The Qara Quyunlu dynasty (Turk. “Black Sheep”; 1351–1469) expands into northwestern Iran, establishing Tabriz as its capital (1406). With the death of the Timurid ruler Shahrukh in 1447, the Qara Quyunlu extend their dominion to Fars (Shiraz) and Kirman in southern and eastern Iran. The rulers of the dynasty, especially Jahanshah (r. 1439–67), the most famous Qara Quyunlu ruler, are known for their patronage of architecture and arts of the book. Architectural commissions from Jahanshah’s reign include the Darb-i Imam in Isfahan (1453–4) as well as the Blue Mosque in Tabriz (1465, originally part of a larger complex), both noted for their tile decoration.
After bringing Qara Quyunlu rule to an end, the Aq Quyunlu dynasty (Turk. “White Sheep”; 1396–1508) takes control of Iraq and northern Iran. Establishing diplomatic relations with Venice, the Aq Quyunlu become an international power. The rulers are recognized for their patronage of architecture, metalwork, and arts of the book. Few buildings remain from this period, however; known architectural commissions include the Nasriyya complex in Tabriz begun by Uzun Hasan (r. 1453–78) and enlarged by his son Ya’qub (r. 1478–90), as well as Ya’qub’s palace (cited in a Venetian account from 1507).
Isma’il Safavi and his supporters, known as Qizilbash, or “red heads,” on account of their distinctive red caps, wrest control of Azerbaijan from the Aq Quyunlu, and in the same year Isma’il is crowned in Tabriz as the first Safavid shah (r. 1501–24). Upon his accession, Shi’i Islam becomes the official religion of the new Safavid state, which as yet consists only of Azerbaijan. Within ten years, however, all of Iran is united under the rule of the Safavid dynasty. Though Shah Isma’il is known to have built throughout the empire, only modest buildings survive from his reign.
The Ottoman army wins a decisive victory over the forces of Shah Isma’il at a battle in eastern Anatolia. The Ottomans temporarily occupy the Safavid capital at Tabriz, and in subsequent years make frequent incursions into Azerbaijan, forcing the Safavids to move their capital farther east, to the less vulnerable city of Qazvin (1555). The sixteenth century is a period of frequent Ottoman-Safavid warfare, but eventually the Ottomans are expelled from Iran and Transcaucasia.
Under Isma’il’s son Tahmasp, the arts of the book are central in royal patronage. The shah, who had trained with masters of the painting tradition at an early age, is involved in the production of extensively illustrated manuscripts. Artists from the Qara Quyunlu, Aq Quyunlu, and Timurid court studios are brought together to form a new Safavid style of painting. In architecture, important extant buildings from Tahmasp’s rule include the ‘Ali Qapu (“Lofty Gate”) and the pavilion known as Chihil Sutun (“Forty Columns”), both in Qazvin.
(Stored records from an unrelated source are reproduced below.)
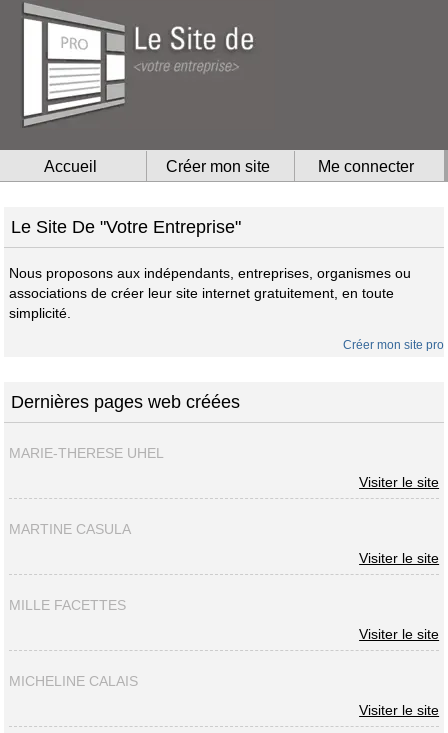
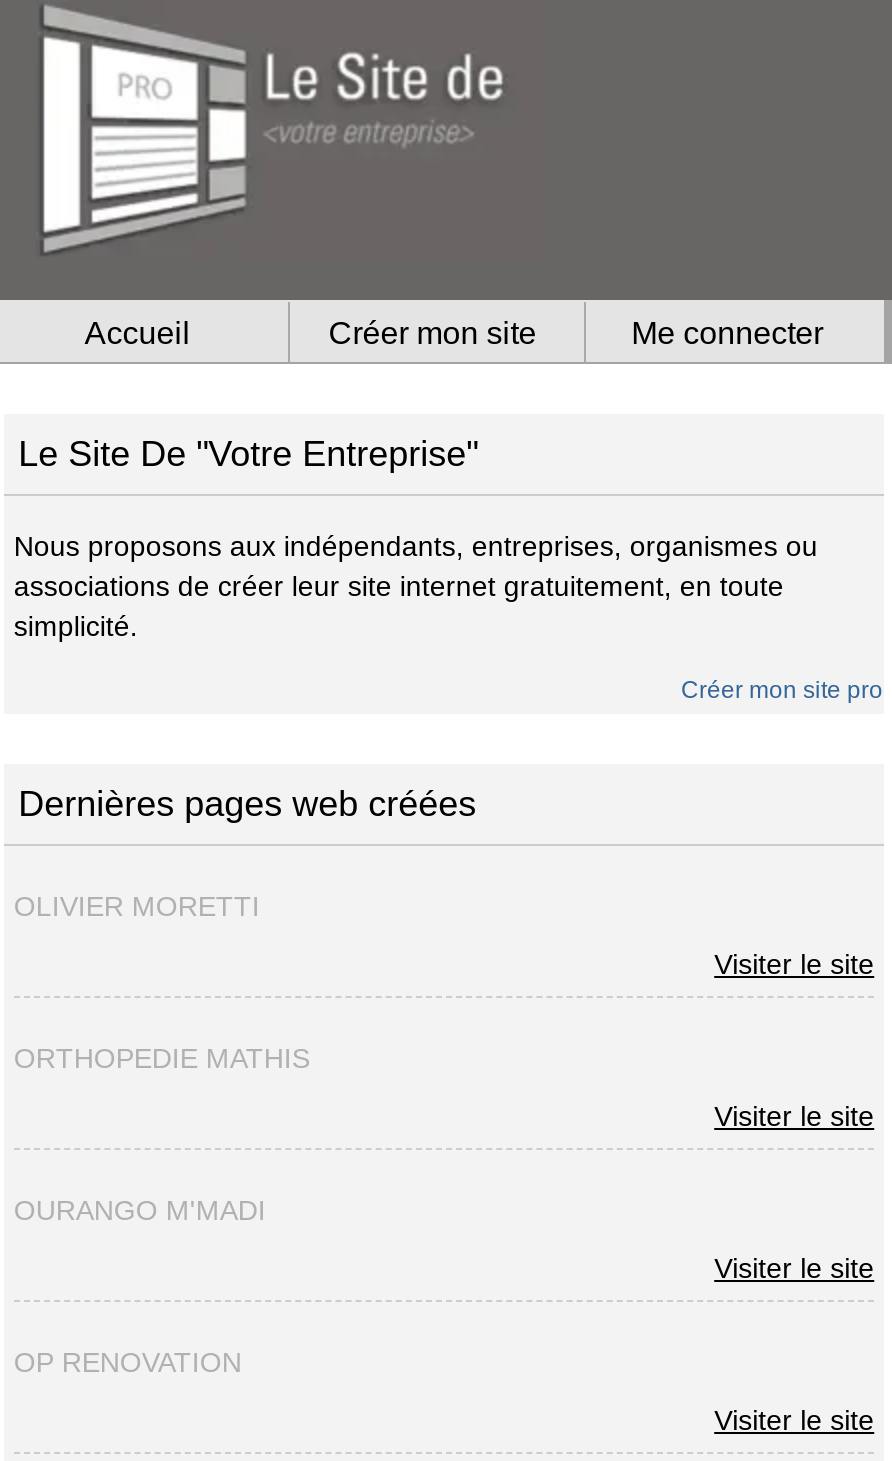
- MARIE-THERESE UHEL
+ OLIVIER MORETTI

- MARTINE CASULA
+ ORTHOPEDIE MATHIS

- MILLE FACETTES
+ OURANGO M'MADI

- MICHELINE CALAIS
+ OP RENOVATION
Significant shrines are repaired and enlarged; a large octagonal domed hall known as the Jannat Saray is added to the dynastic shrine at Ardabil (ca. 1540) and a caravanserai to the tomb of the Eighth Shi ‘i Imam in Mashhad.
The reign of Shah ‘Abbas, the most distinguished of Safavid rulers and greatest patron of the arts, is recognized as a period of military and political reform as well as of cultural florescence. The reorganization of the state and the ultimate elimination of Qizilbash power, a group that continued to threaten the authority of the throne, bring stability to the empire. In his systematization of administration, ‘Abbas establishes royal workshops for textiles and carpets in different cities across Iran. As Iran is actively involved in international trade, caravanserais and bridges are built throughout the empire in order to improve communication and trade. Major shrines are restored. The art of painting continues to flourish during this period; however, instead of the manuscript format, single-page paintings and drawings become popular.
Shah ‘Abbas transfers his capital to Isfahan, in southern Iran, where he builds a new city alongside the old one. The new capital becomes ‘Abbas’ greatest architectural project. The centerpiece of his capital is the Maidan-i Shah (the Royal Square), with the magnificent Masjid-i Shah (Royal Mosque) as the focal point of the entire complex. Most significant architectural developments in Isfahan take place in the early seventeenth century.